§ Data for this task:
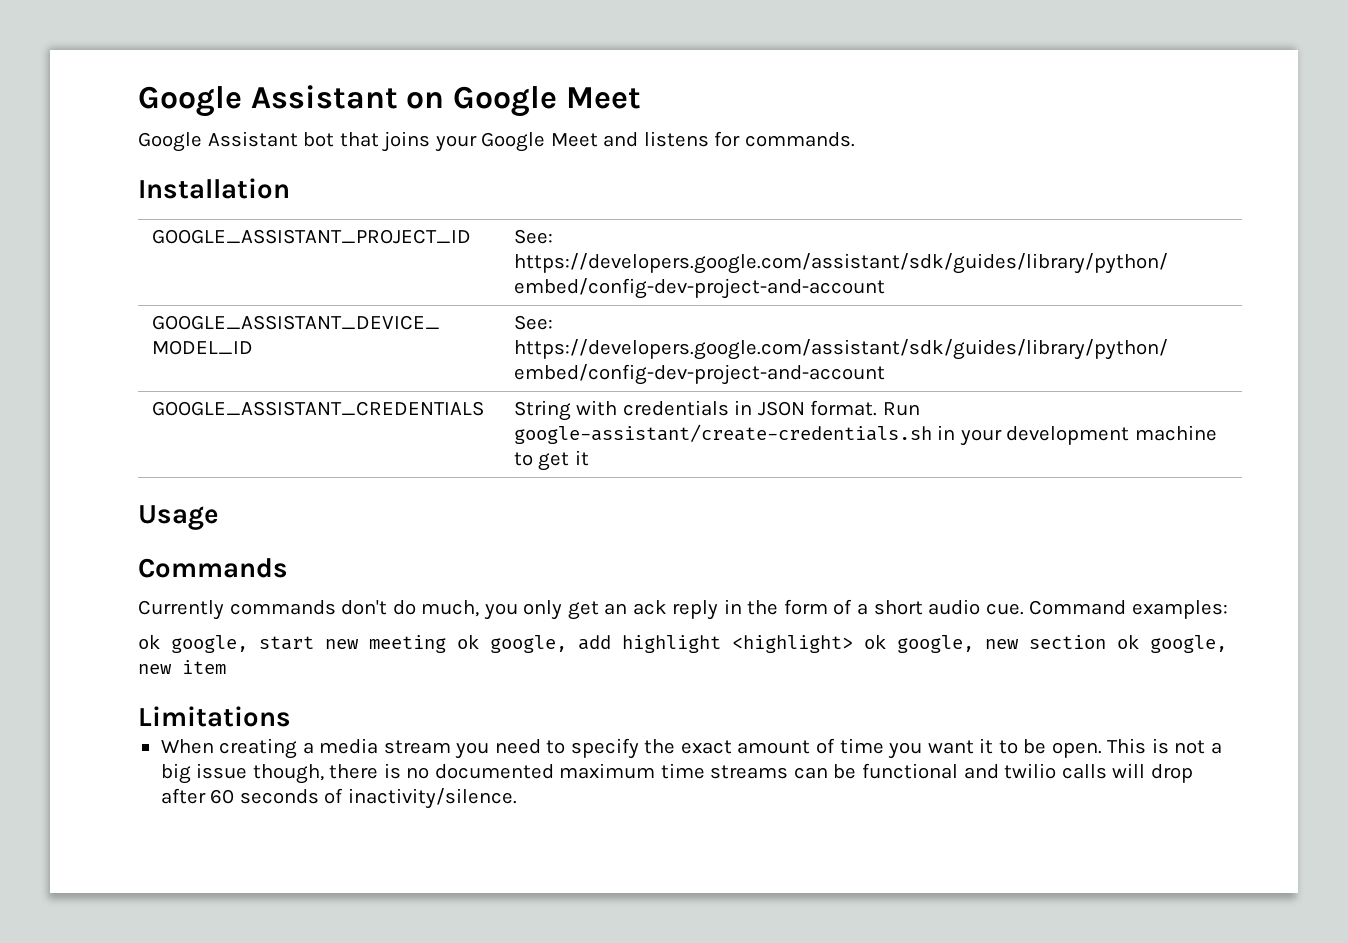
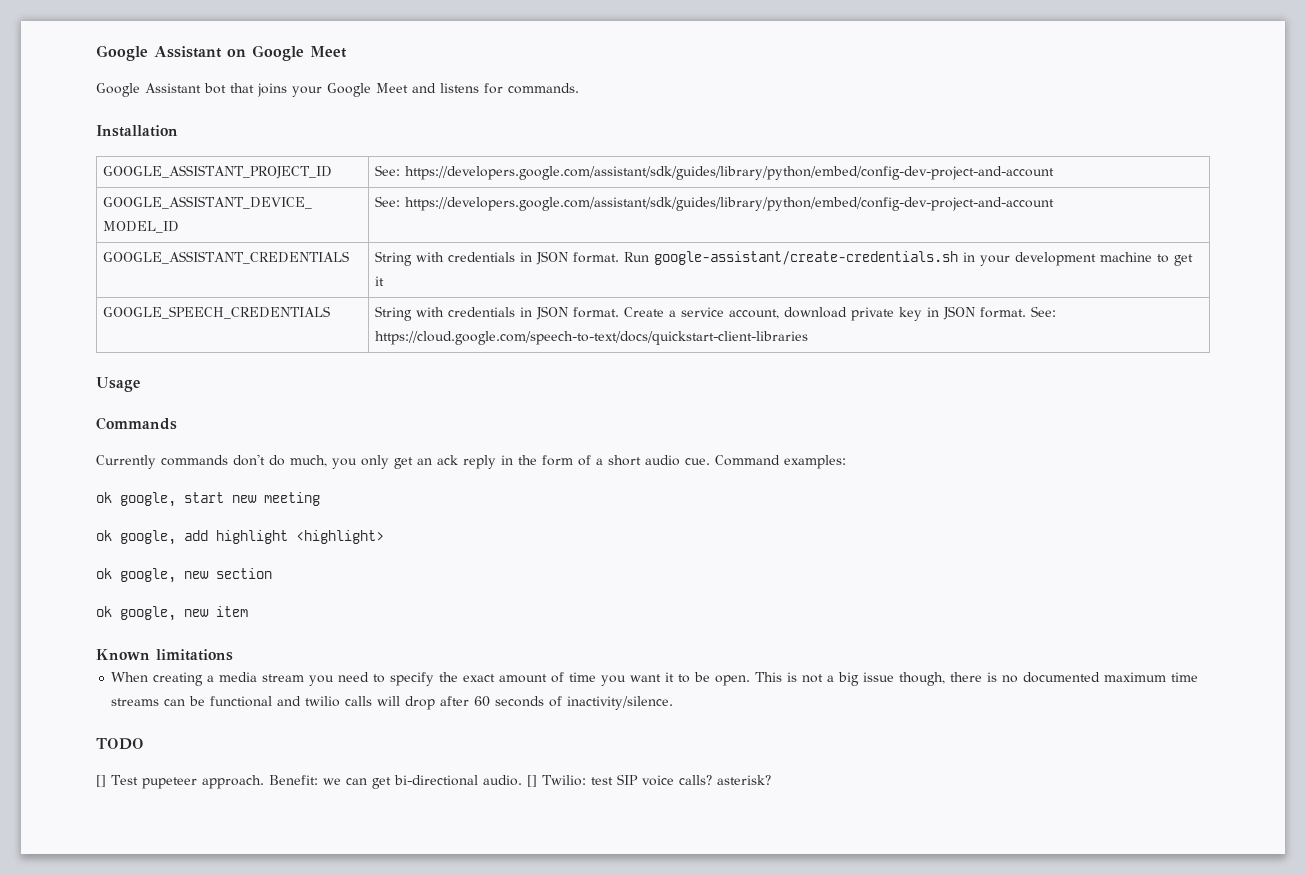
(589, 458) none -> [103,306,331,319] [375,306,1057,321] [375,331,809,345] // GOOGLE_SPEECH_CREDENTIALS | String with credentials in JSON format. Create a service account, download private key in JSON format. See: https://cloud.google.com/speech-to-text/docs/quickstart-client-libraries
(446, 644) none -> (320, 499) //
(853, 644) none -> (384, 537) //
(1106, 642) none -> (272, 573) //
[138,706,291,727] Limitations -> [96,649,233,661] Known limitations
(517, 798) none -> [96,738,144,750] [96,774,771,789] // TODO // [] Test pupeteer approach. Benefit: we can get bi-directional audio. [] Twilio: test SIP voice calls? asterisk?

§ Activity:
All of the material above should be written out exactly as given, minus any images.

§ Response:
(589, 458) none -> [103,306,331,319] [375,306,1057,321] [375,331,809,345] // GOOGLE_SPEECH_CREDENTIALS | String with credentials in JSON format. Create a service account, download private key in JSON format. See: https://cloud.google.com/speech-to-text/docs/quickstart-client-libraries
(446, 644) none -> (320, 499) //
(853, 644) none -> (384, 537) //
(1106, 642) none -> (272, 573) //
[138,706,291,727] Limitations -> [96,649,233,661] Known limitations
(517, 798) none -> [96,738,144,750] [96,774,771,789] // TODO // [] Test pupeteer approach. Benefit: we can get bi-directional audio. [] Twilio: test SIP voice calls? asterisk?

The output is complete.